Here are of the most common mistakes we see leaders make and how to rethink communicating with your colleagues at your next meeting.

I work with senior leaders who spend a good portion of their time in meetings with other senior leaders.

You’d think that because these leaders are facing similar challenges, at similar levels, communicating and influencing would be somewhat effortless between them. After all, who understands the challenges of senior leaders better than another senior leader?

Therein lies the rub. It’s true that senior leaders share plenty in common with one another, including similar blind spots, which is why the same types of communications challenges often come up between them. Here are of the most common mistakes we see leaders make and how to rethink communicating with your colleagues at your next meeting.

Remember that you’re never there to just inform one another

Bringing a group of senior leaders together is an expensive proposition. It’s why if you’re asking your highest-paid people to meet, it should only be for a handful of reasons: To make a decision, agree on a path forward, address an urgent matter, debate an important idea, and so on. Bringing senior leaders together to simply inform one another, provide updates or discuss problems with no real resolution is low value for them and their organizations. If you want to inform, share a pre-read, or send along a dashboard link.

Focus on how to move from informing to action

To get at this, stop talking about what you’re working on and start shifting the conversation to produce more results to come out of the conversation. If you’re leading a discussion with other senior leaders, always decide what result you’re there to achieve ahead of time: A decision? Agreement on a plan of action? Alignment around a commitment? Then, determine how you’ll achieve the result in the time given. Don’t underestimate how much more impact and value you can immediately create with those two simple steps.

Own the fact that you are there to sell

Producing results is not a neutral activity, which is why if you’re leading a discussion with other senior executives, remember that you’re there to sell your colleagues on a course of action. Just because they are your peers doesn’t mean they want the same things—or that they are automatically on board with your agenda. It’s your job to persuade, to influence, to break through the noise and get this in-demand audience to care. Sharing compelling data and information may be a helpful starting point, but if you’re meeting with other senior leaders, those are table stakes. To win hearts and minds, do more to put your audience at the center and engage them on how your idea will help them win.

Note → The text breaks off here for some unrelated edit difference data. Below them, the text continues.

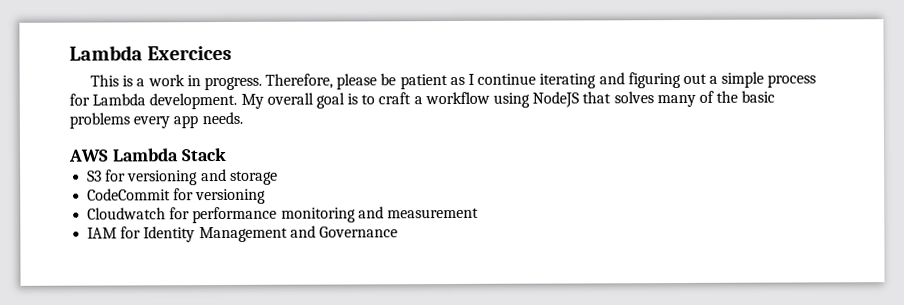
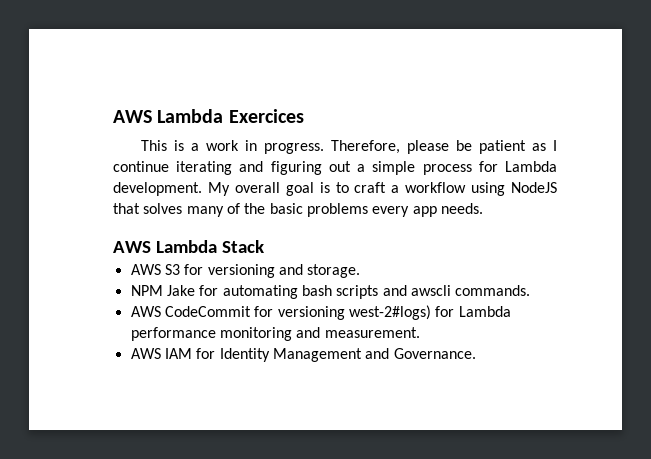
- Lambda Exercices
+ AWS Lambda Exercices
- S3 for versioning and storage
- CodeCommit for versioning
- Cloudwatch for performance monitoring and measurement
- IAM for Identity Management and Governance
+ AWS S3 for versioning and storage.
+ NPM Jake for automating bash scripts and awscli commands.
+ AWS CodeCommit for versioning west-2#logs) for Lambda performance monitoring and measurement.
+ AWS IAM for Identity Management and Governance.

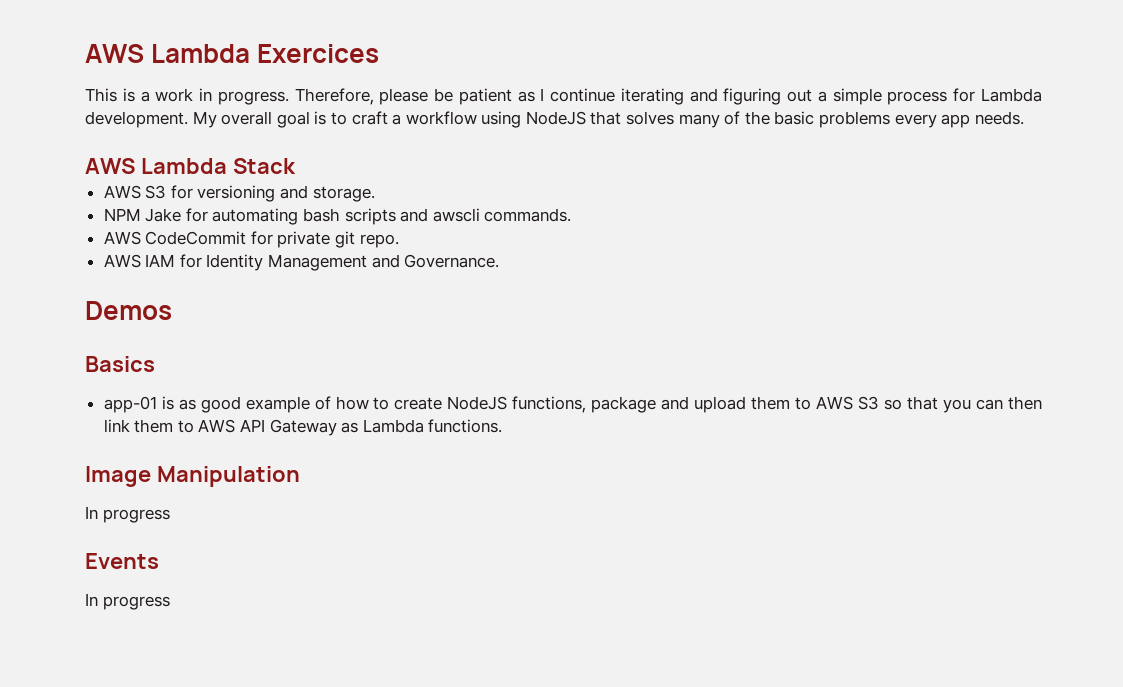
- AWS CodeCommit for versioning west-2#logs) for Lambda performance monitoring and measurement.
+ AWS CodeCommit for private git repo.
+ Demos
+ Basics
+ app-01 is as good example of how to create NodeJS functions, package and upload them to AWS S3 so that you can then link them to AWS API Gateway as Lambda functions.
+ Image Manipulation
+ In progress
+ Events
+ In progress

Make the audience the star of the movie

Think about your discussions with other senior leaders like movies, and if the star is you instead of them, you’ve lost the plot. To influence, help the audience see how they benefit in the future you’re describing. To do that, storytelling is key. Your executive peers can be the toughest audience a leader can face. It’s all the more important to paint a compelling picture of the future state. Describe the potential opportunity in realistic, credible terms, walk the audience through a path to achieving the future that feels doable. It may be tempting to boil the ocean or go heavy on the doom and gloom language (“we’re going to be out of business in five years if we don’t start now”), but a little goes a long way. Most of us don’t want to star in a depressing movie, so to influence, work on a compelling narrative that your audience wants to be part of.

Play to win

The biggest mistake I see senior executives make with one another in meetings? They play not to lose, instead of playing to win. In practice, this might look like keeping comments safe when sharing ideas, checking out or multitasking, keeping quiet, refusing to challenge each other in meetings, or not holding peers accountable to achieving results in discussions. The impact is that we miss the opportunity to have the types of high value, business-moving conversations that senior leaders can and should be having. To get at this, self-awareness is essential, and it may require you to do more to make sure your leadership voice can be heard. For many, this may require preparing differently, sharing ideas in a bolder way, or doing more to make sure the value of your ideas is obvious to the audience.

There may be no single action a company can take to improve its business more powerful than this: Enable your senior executive peers to engage in high value conversations with each other, more often, because when this happens, the benefits are far and wide. Decisions get made, alignment is strengthened, and that accelerates results for companies. Equally important, when senior executives show up differently for each other, they create new norms, elevate the culture, and set an even higher standard for performance.

Blog Posts
December 1, 2020
5
min read
Why mindsets matter: The secret to lasting behavior change in moments
What's the secret to lasting behavior change? Mindsets are the key.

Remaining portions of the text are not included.